Document about supporting IPSec protocols with the
			Linux Virtual Server
			(Development HowTo)


	CONTENTS:

	1. Introduction
	2. Goals
	3. Current practice
	4. Implementation
	4.1 Direct Routing/Tunnel Methods
	4.2 NAT Method
	4.3 Denial of Service prevention


	1. Introduction

	Before going into the details, the reader needs to understand
all terms and internals for the following subjects: [1] Linux
Virtual Server (LVS), its forwarding methods, the Internet Protocol
Security (IPSec) terminology and usage, one of the Linux IPSec
implementations, [2]FreeSWAN. Look at the end of the document for
any URLs and references.


	2. Goals

	The main goals to add IPSec support to LVS are:

- build a cluster of VPN servers for IPv4

- use more CPU power for encryption and decryption, fill
your bandwidth with many real servers, high availability,
etc

- no more, isn't it enough? Read below

	But how? In the near feature there will be methods
where the both Secure Gateways will be able to automatically
switch to secure mode without any prearrangements or at least
with a low cost. We start to develop this support with the
goal to be ready for that time and with the ability to provide
all LVS features for all widely used protocols.

	We already know that the FreeSWAN team already proposed
a way to "automatically" establishing secure connections by
using authentication with RSA keys and with the help from the
Secure DNS: the "Opportunistic" encryption [3]. This scheme allows
the secure communication to take place if possible. If not,
the talks can continue in the normal unencrypted way. We
consider this as an Initiator's problem. If the requirements
are to build only encrypted channels then this can be arranged
by using the current methods but this is not a LVS issue, we
are going to cover the case where the the encryption takes
place. The unencrypted case is already implemented in LVS.

	Note that the Director does not need any IPSec support
in the IP Stack.
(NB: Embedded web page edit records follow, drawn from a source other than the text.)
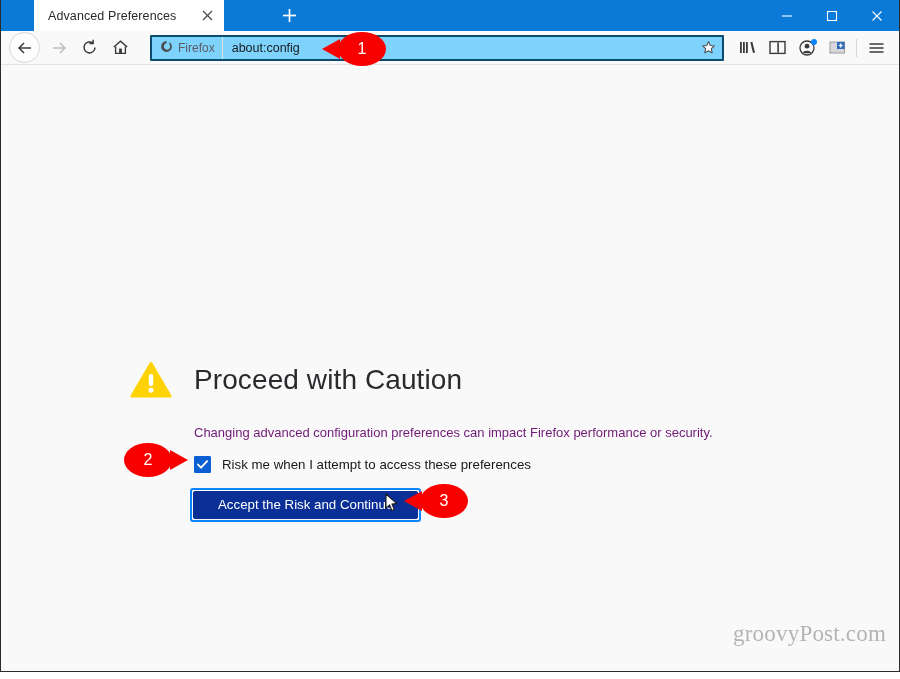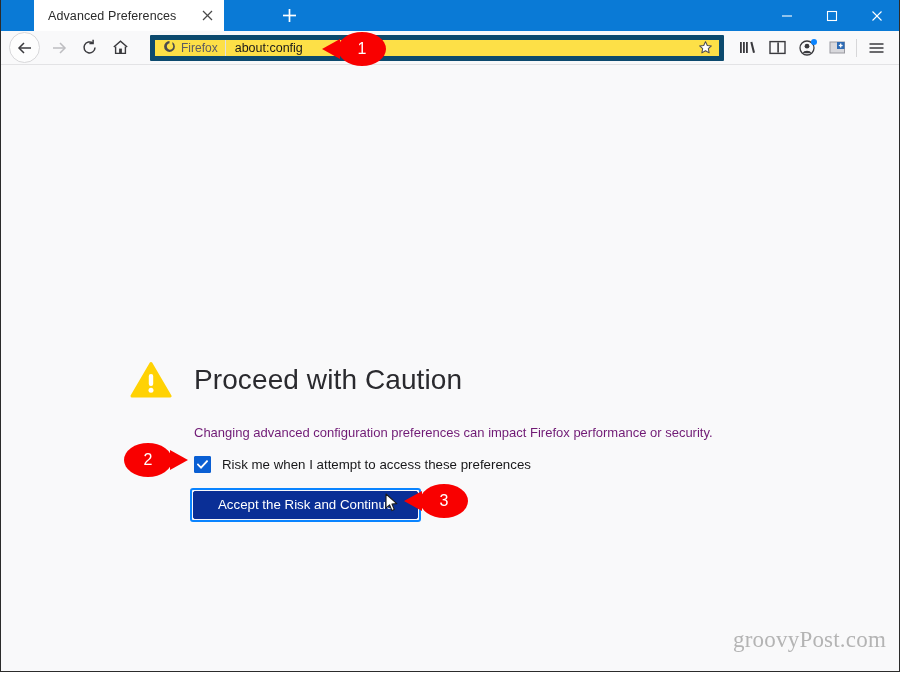--- a/index.html
+++ b/index.html
@@ -133,8 +133,8 @@
     flex: 1;
     height: 26px;
     margin: 0 8px 0 14px;
-    background: #fde047;
-    border: 5px solid #0c4a6e;
+    background: #7dd3fc;
+    border: 2px solid #0c4a6e;
     border-radius: 1px;
     display: flex;
     align-items: center;

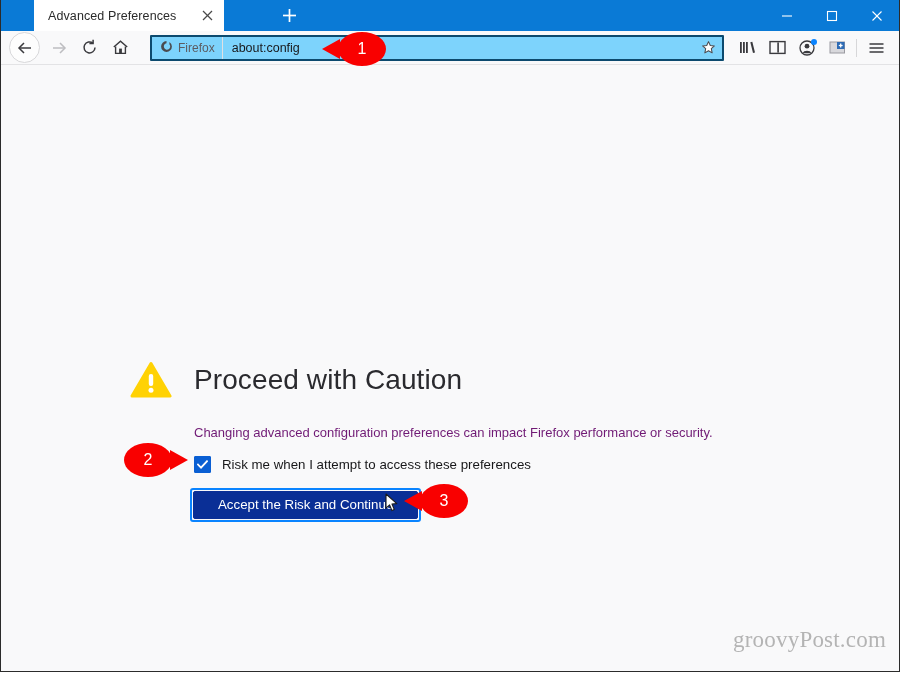--- a/index.html
+++ b/index.html
@@ -360,7 +360,7 @@
   #watermark {
     position: absolute;
     right: 13px;
-    bottom: 18px;
+    bottom: 24px;
     font-family: "Liberation Serif", serif;
     font-size: 23px;
     color: #b4b4b4;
It is needed only if LocalNode method is
used to deliver locally the IPSec traffic.

	3. Current practice

* Terminology in our context

	- Initiator: the VPN Client

	- Responder: the director (in the client's eyes) or
	the real server in director's eyes

* VPN Masquerade (in Linux 2.0 and 2.2)

	The VPN Masquerade [5] has the most difficult goal to
share the ISAKMP channel (UDP, port 500) for all its masqueraded
initiators. This is caused from the way the ISAKMP connection
is used: it is a host-to-host channel, from port 500 to port 500.
The both ends make negotiations for other talks. The ISAKMP
masquerading takes care of the fact that two initiators can
establish ISAKMP session to same remote secure gateway which
can break the protocol.

* IPSec and NAT

	There are some difficulties in forwarding the IPSec
protocols (ISAKMP, ESP and AH) through a NAT router. In some of
the modes the protocols can provide integrity checks which
involve the addresses included in the first IP header. We
can list the following rules which apply when using NAT
over the IPSec traffic:

- NAT works for ESP tunnel mode because the addresses in the
outer IP header are not protected from the protocol

- AH does not like address translations because the addresses are
protected

- NAT for ESP transport mode can work safely only for UDP
without checksums

- The TCP/UDP checksum checks at the end host can be disabled to
allow NAT for ESP transport mode. This is caused from the fact
that both TCP and UDP include pseudo header checksums which
break on address change.

- IKE negotiations with preshared key depend on source addresses, so
FQDN or ASN1 Identity types can be used for NAT

- We don't care for the self identification, we don't care
for the ID types but may be IPv4 is not suitable for NAT
purposes. They can be FQDN or DER_ASN1_DN.


* ISAKMP and NAT

- We can't alter the source port 500 in the ISAKMP packets on
NAT

- From the ISAKMP traffic we can't understand what negotiate
the both ends but by analyzing the traffic we can know whether
the initiator is valid: we can see (in NAT mode only) the
right responder's cookie in its next packets sent from the
initiator. This helps in preventing a spoofing for the ISAKMP
requests.

- The timeouts for the ISAKMP traffic should be set
according to the used rekey time

- Because the cookies can change on rekey, we don't need to
compare them each time, we need the match only for the first
packets.

- We can expect that keep-alive packets can be used to maintain the
IKE/IPSec alive. The bad thing is that if these keep-alive packets
are sent with low IP TTL with the intention not to make big traffic
and to reach only the local NAT router, the LVS-DR method can't
detect them (it works in one direction only, i.e. for out->in only).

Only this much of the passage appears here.